Exercise goal >>
Nothing but the lines below from the first through the one with "none -> <div>" should appear, printed exactly; please leave pictures out.

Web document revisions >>
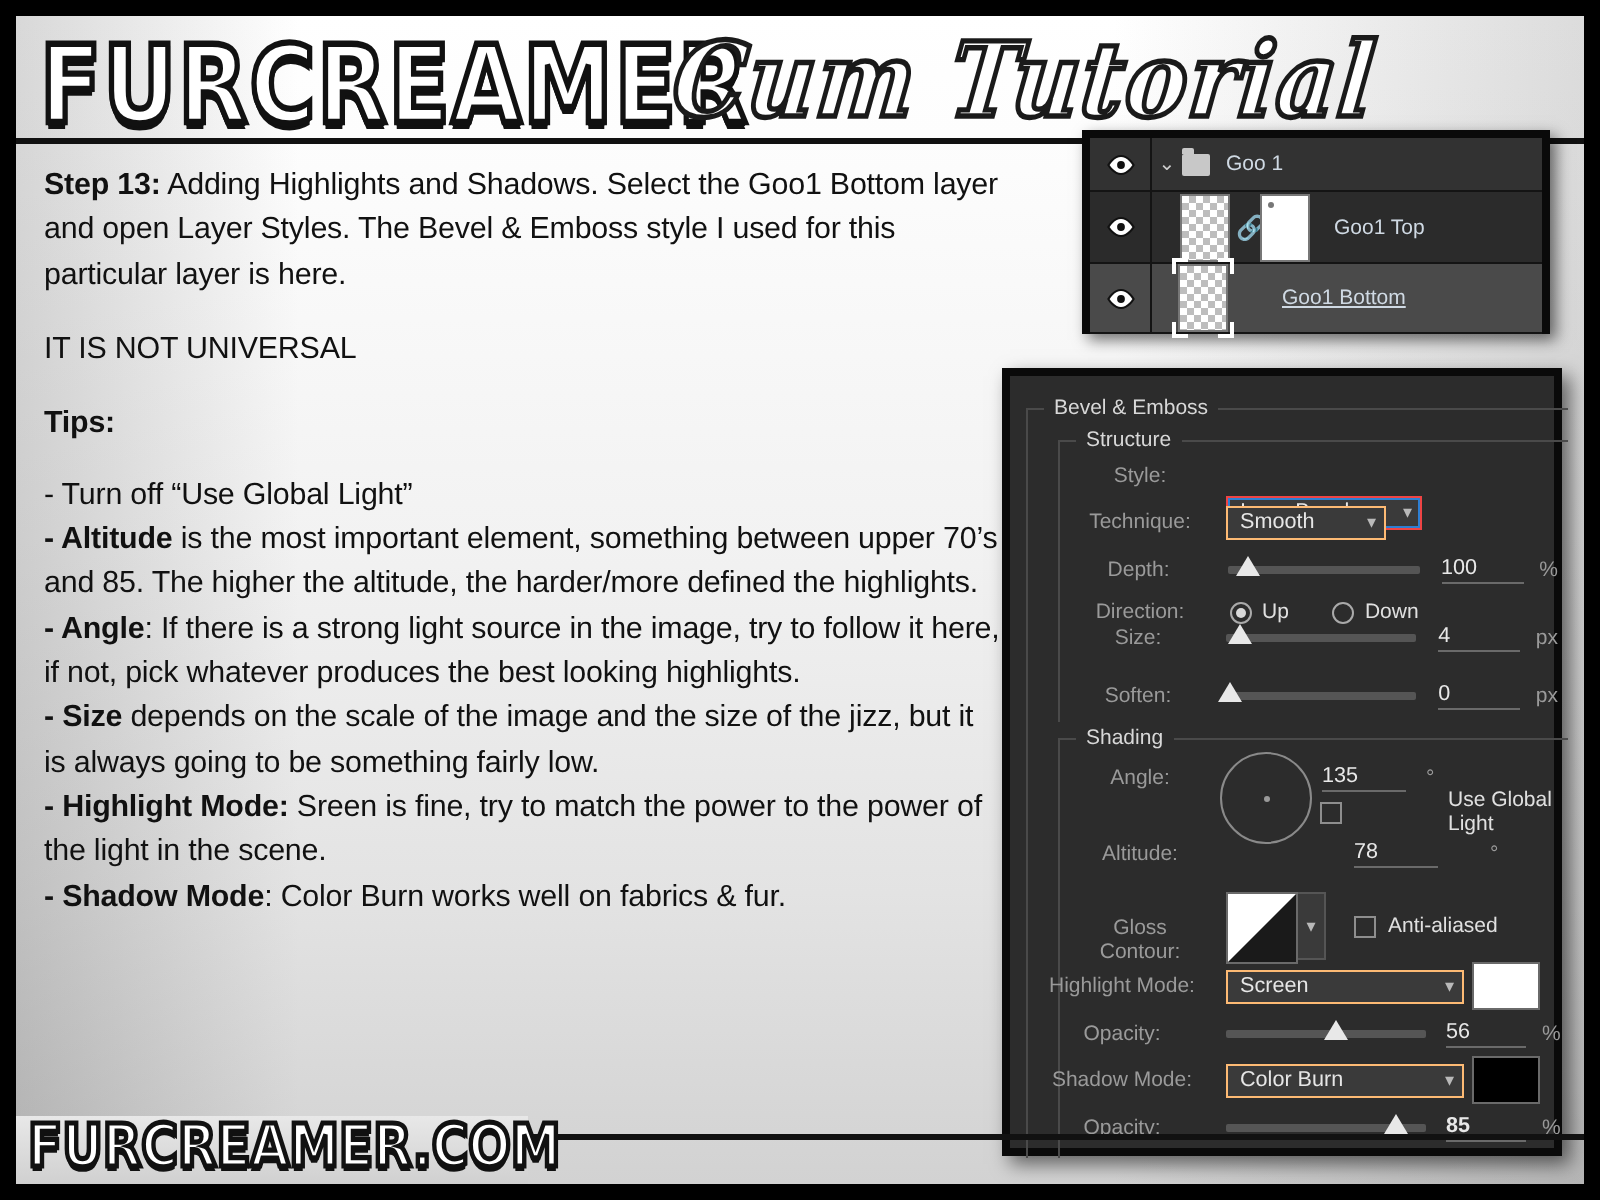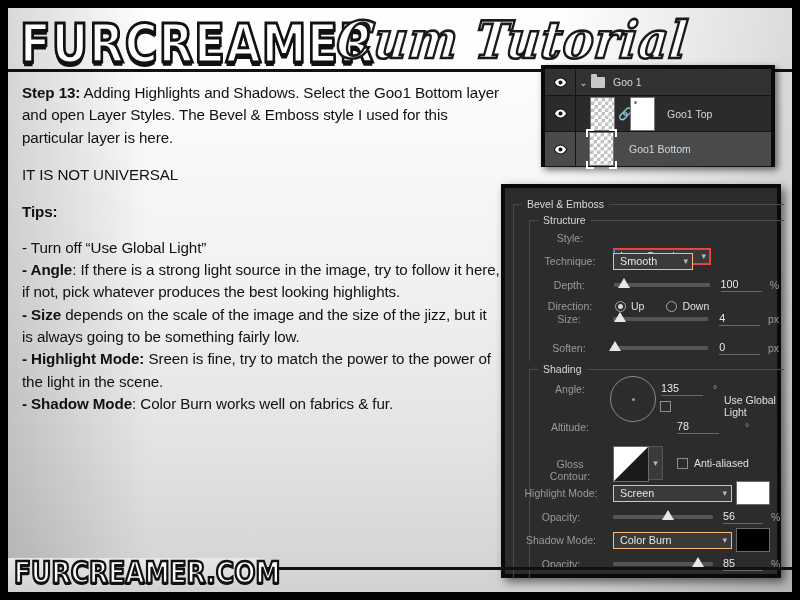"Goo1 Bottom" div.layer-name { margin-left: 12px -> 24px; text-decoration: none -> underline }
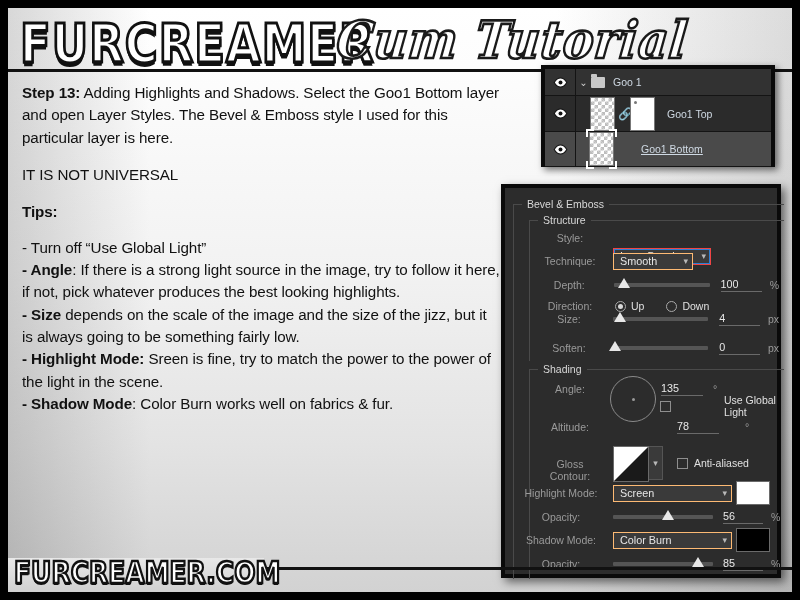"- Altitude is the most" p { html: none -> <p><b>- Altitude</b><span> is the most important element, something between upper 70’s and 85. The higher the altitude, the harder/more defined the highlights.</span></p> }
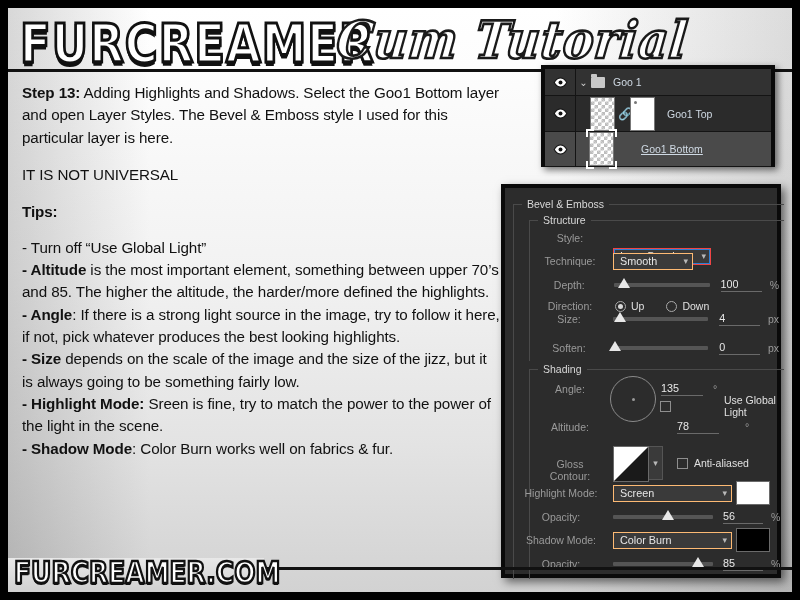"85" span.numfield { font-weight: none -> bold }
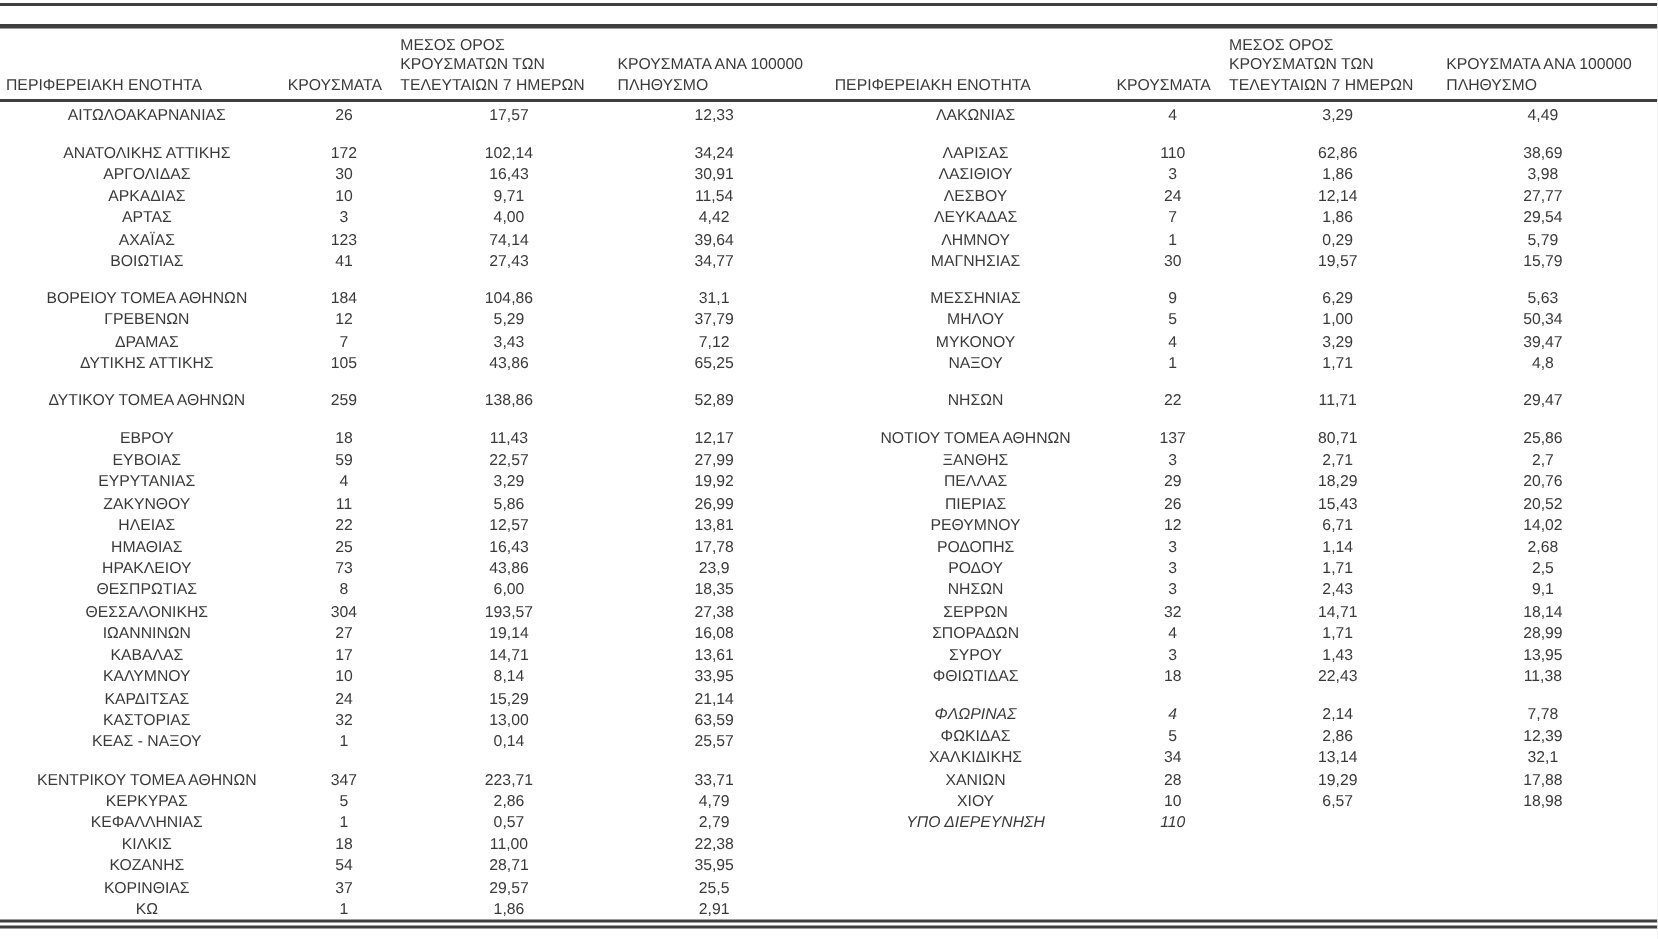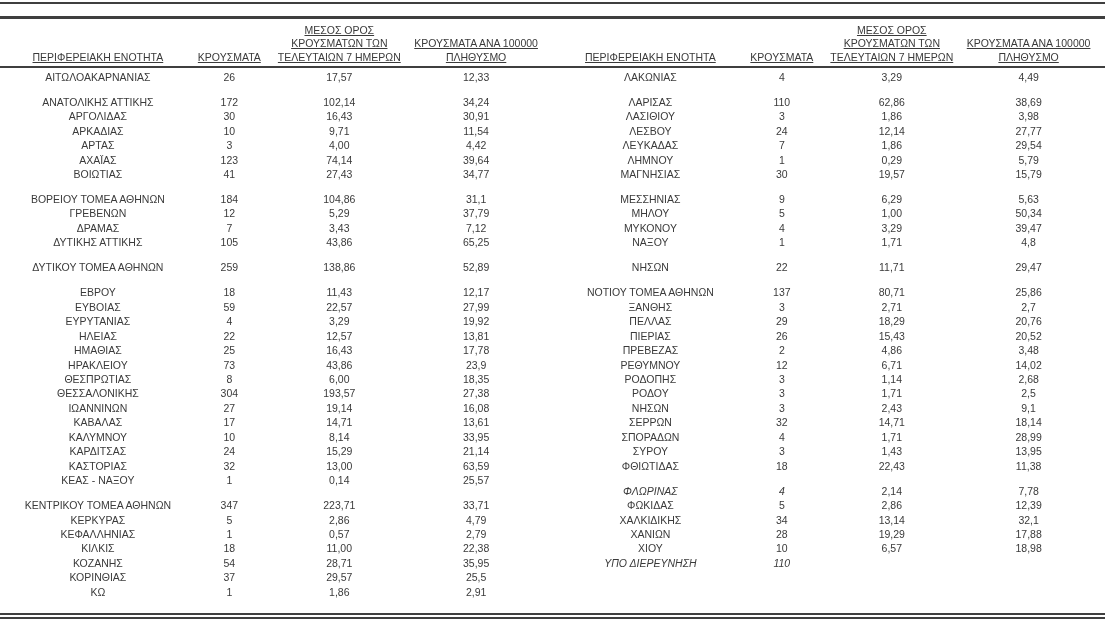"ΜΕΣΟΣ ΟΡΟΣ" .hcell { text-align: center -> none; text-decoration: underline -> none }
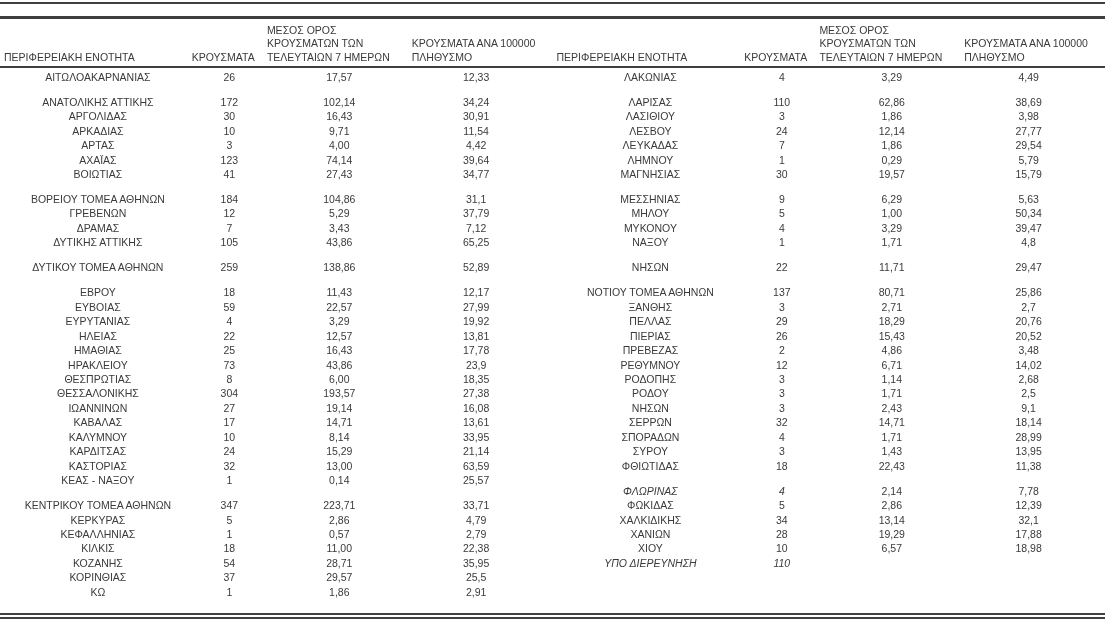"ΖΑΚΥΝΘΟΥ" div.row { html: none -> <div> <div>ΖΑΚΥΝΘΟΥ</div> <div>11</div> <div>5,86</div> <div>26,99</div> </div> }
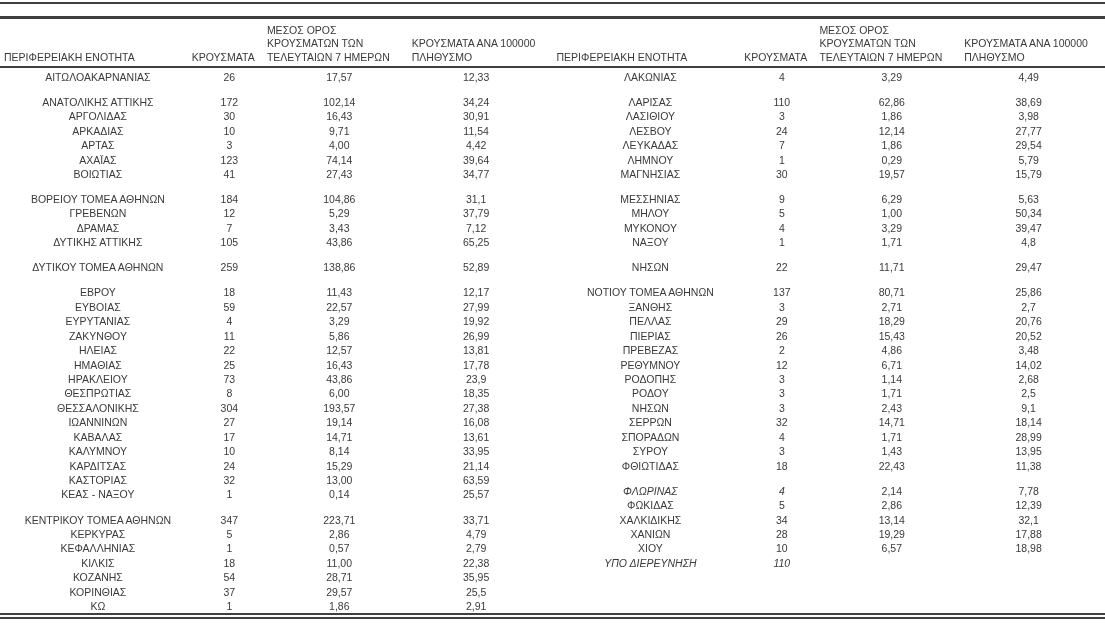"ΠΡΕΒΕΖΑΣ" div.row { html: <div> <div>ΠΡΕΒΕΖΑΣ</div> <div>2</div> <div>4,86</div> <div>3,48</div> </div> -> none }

Expected answer >>
"Goo1 Bottom" div.layer-name { margin-left: 12px -> 24px; text-decoration: none -> underline }
"- Altitude is the most" p { html: none -> <p><b>- Altitude</b><span> is the most important element, something between upper 70’s and 85. The higher the altitude, the harder/more defined the highlights.</span></p> }
"85" span.numfield { font-weight: none -> bold }
"ΜΕΣΟΣ ΟΡΟΣ" .hcell { text-align: center -> none; text-decoration: underline -> none }
"ΖΑΚΥΝΘΟΥ" div.row { html: none -> <div> <div>ΖΑΚΥΝΘΟΥ</div> <div>11</div> <div>5,86</div> <div>26,99</div> </div> }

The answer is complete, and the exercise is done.